I was talking with my friend Anna about runtime modularity in Rust.

It turns out, unless you export a C API, or are willing to wade through mangled symbols, there's no real ability to do runtime modularity.

This is incredibly depressing and a sorry state of affairs.

It's also one that is, sadly, rather typical of modern languages.

The case for runtime modularity

Loading modules at runtime is incredibly useful. It lets us hotpatch functions, configure things and load functionality at runtime, and more.

IRC daemons do this as a standard practise since the dawn of time. Loading modules is integral to how a modern IRC daemon works.

Apache uses it to load modules at runtime. That way, you don't have to bloat your server with modules you'll never use, but they're always there if you need them, without recompiling. It's nifty!

So if something like this is so fundamental, why isn't it more widely supported?

The scourge of C

Because of name mangling, it's a complete pain to actually load things at runtime that aren't C symbols. C symbols aren't really mangled, per se (but see this and this), so loading them at runtime is fairly simple. As the article on name mangling says, we need mangling to actually express modern concepts such as monomorphisation and function overloading and such.

Unfortunately, pretty much no language makes it easy to mangle a symbol, especially at runtime. This is needed to use dlsym() or GetProcAddress() to load the symbol so we can use it.

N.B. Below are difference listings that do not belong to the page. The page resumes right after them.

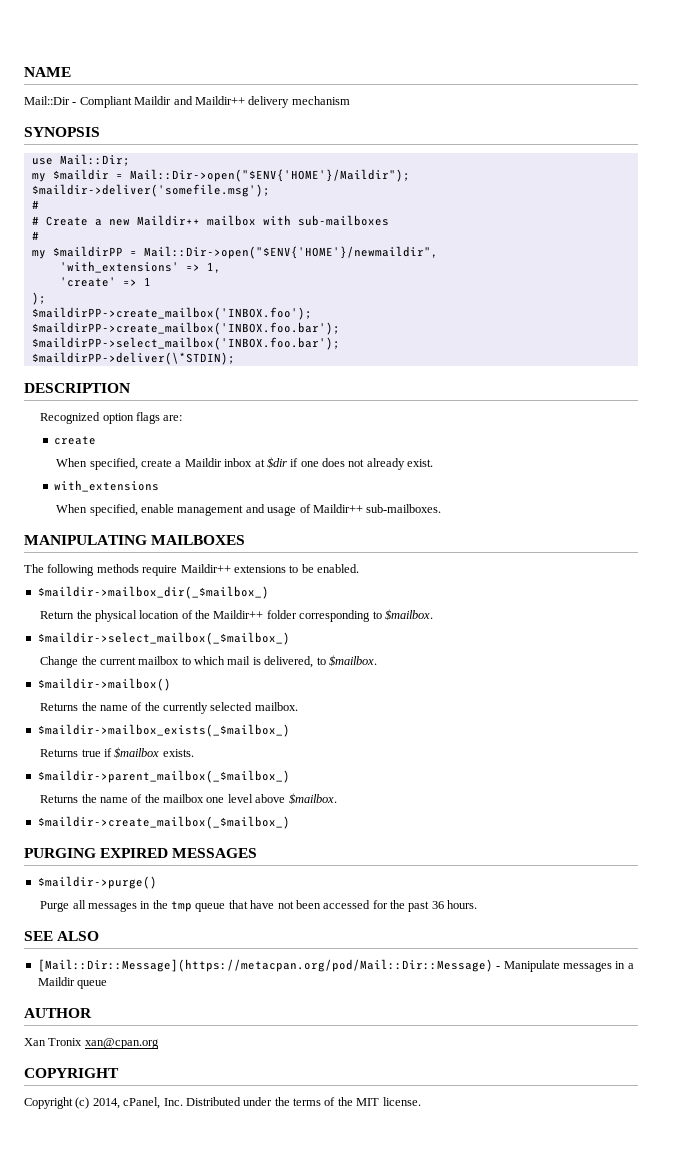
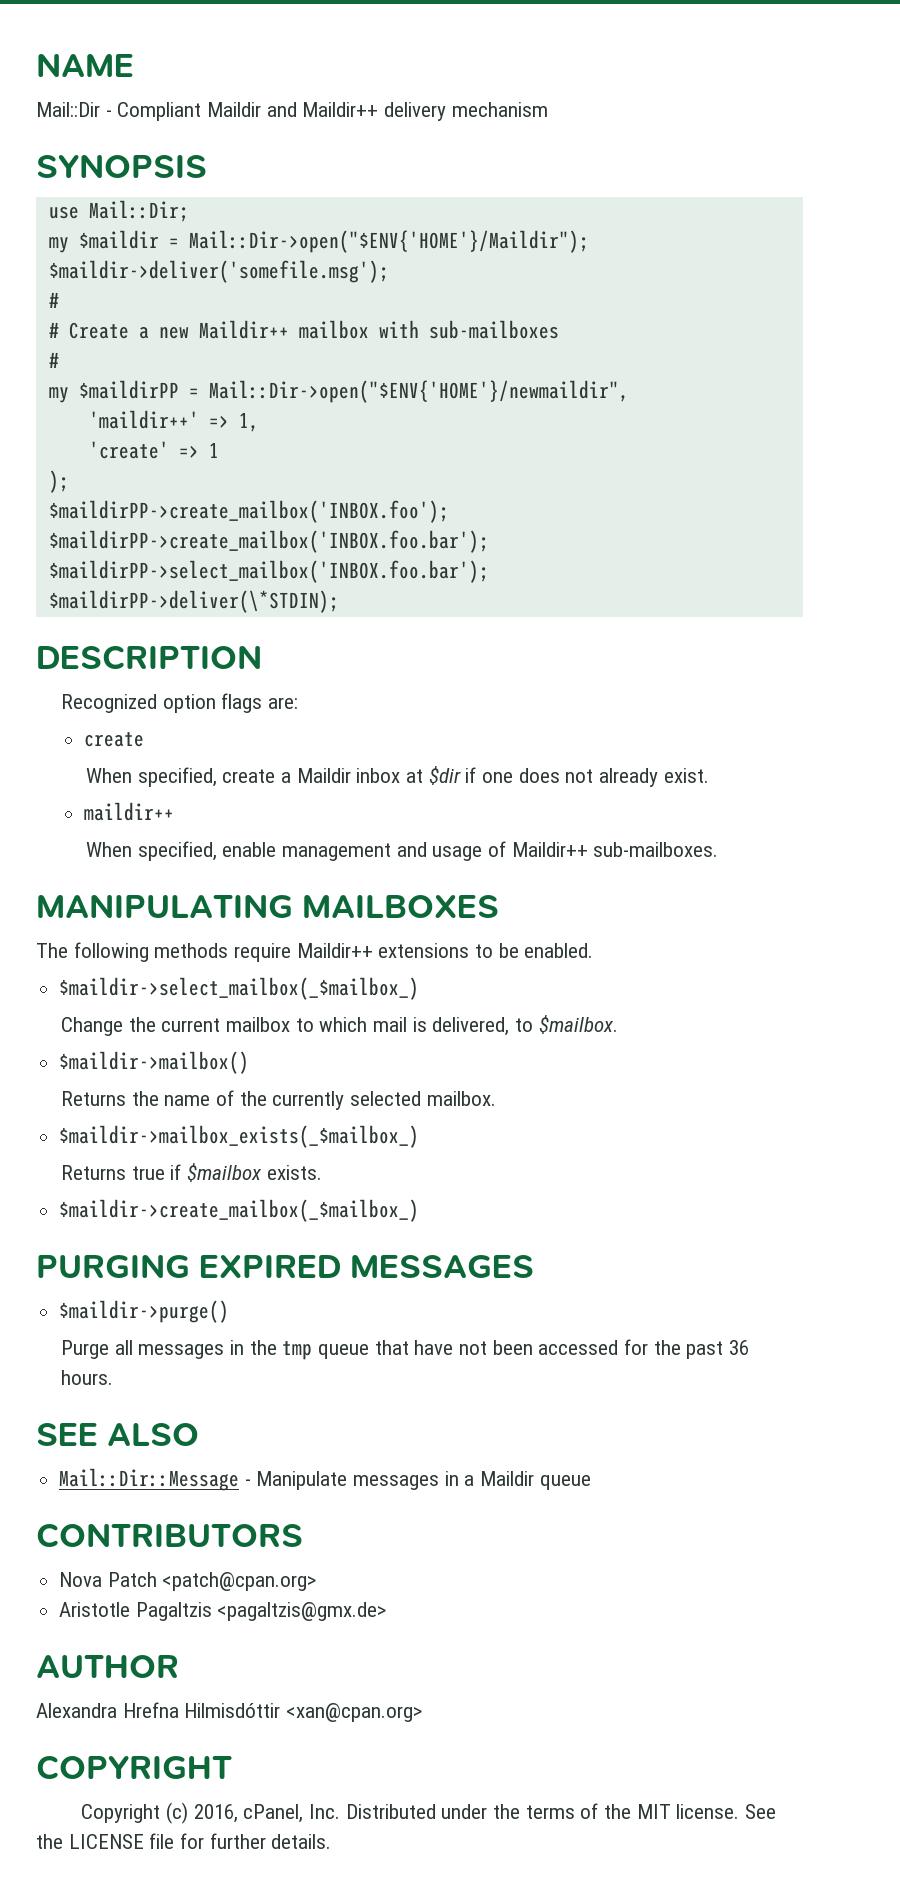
- 'with_extensions' => 1,
+ 'maildir++' => 1,
- with_extensions
+ maildir++
- $maildir->mailbox_dir(_$mailbox_)
- Return the physical location of the Maildir++ folder corresponding to $mailbox.
- $maildir->parent_mailbox(_$mailbox_)
- Returns the name of the mailbox one level above $mailbox.
- [Mail::Dir::Message](https://metacpan.org/pod/Mail::Dir::Message) - Manipulate messages in a Maildir queue
+ Mail::Dir::Message - Manipulate messages in a Maildir queue
+ CONTRIBUTORS
+ Nova Patch <patch@cpan.org>
+ Aristotle Pagaltzis <pagaltzis@gmx.de>
  AUTHOR
- Xan Tronix xan@cpan.org
+ Alexandra Hrefna Hilmisdóttir <xan@cpan.org>
- Copyright (c) 2014, cPanel, Inc. Distributed under the terms of the MIT license.
+ Copyright (c) 2016, cPanel, Inc. Distributed under the terms of the MIT license.
+ See the LICENSE file for further details.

Rust can't do it. C++ can't do it. D (to my knowledge) can't do it.

It's infuriating because the compiler knows how to do it. Yet it won't tell you how!!! Why, is beyond me.

The reason we have to do this name mangling crap to begin with is because of C. C hangs over all our heads as the lingua franca of all our systems. We must bend ourselves to its evil whims to accomplish runtime loading, because there is literally no other way.

Which means that we're all forced to speak C, or use horrible unportable hacks like reading the entire library's symbol table and demangling it.

Boost.DLL is one such package that does such cursed things. It can do a mangled import from a dynamic library by scanning the symbol table and demangling, at least on some platforms. Just don't look at how it's implemented. Unfortunately, such cursed things are not generally available for most languages, and if your compiler or OS isn't supported by Boost.DLL, too bad.

Why it matters

The fact anyone not using C has to either resort to cursed hacks or basically export all their symbols as C-style symbols with either bespoke mangling or no mangling means that we all wind up suffering with C's limitations.

It means we usually get no namespacing unless we do it ourselves. It means we can't hide our functions from C (which may be desirable, especially if we throw exceptions, because unwinding into C is a horrible idea). It means we have to contort ourselves into the C way of doing things, instead of expressing ourselves in our language's native tongue.

There's a spectre haunting programming. The spectre of C. I wish we could do away with it.

So... why do so few seem to care?

🤷‍♀️

I figured runtime modularity would be a killer feature everyone would want, especially a way to do it in a natural way for the language, instead of dropping to C or changing how our functions are exported.

But it seems not.

And it's saddening.

We should be able to do this! Something as simple as runtime modularity, which is far from a new concept, shouldn't be so hard or so hacky.

And what would fix this?

A better ABI where we can express our language's concepts would be helpful but since that won't ever happen...

Literally exporting a way to mangle a name from a path.

It isn't a perfect solution, but it would be a solution. It would be better than just trying to pretend we're speaking C.

I implore programming language authors, library authors, anyone, please please please, I beg you, export your name mangling APIs in an accessible way.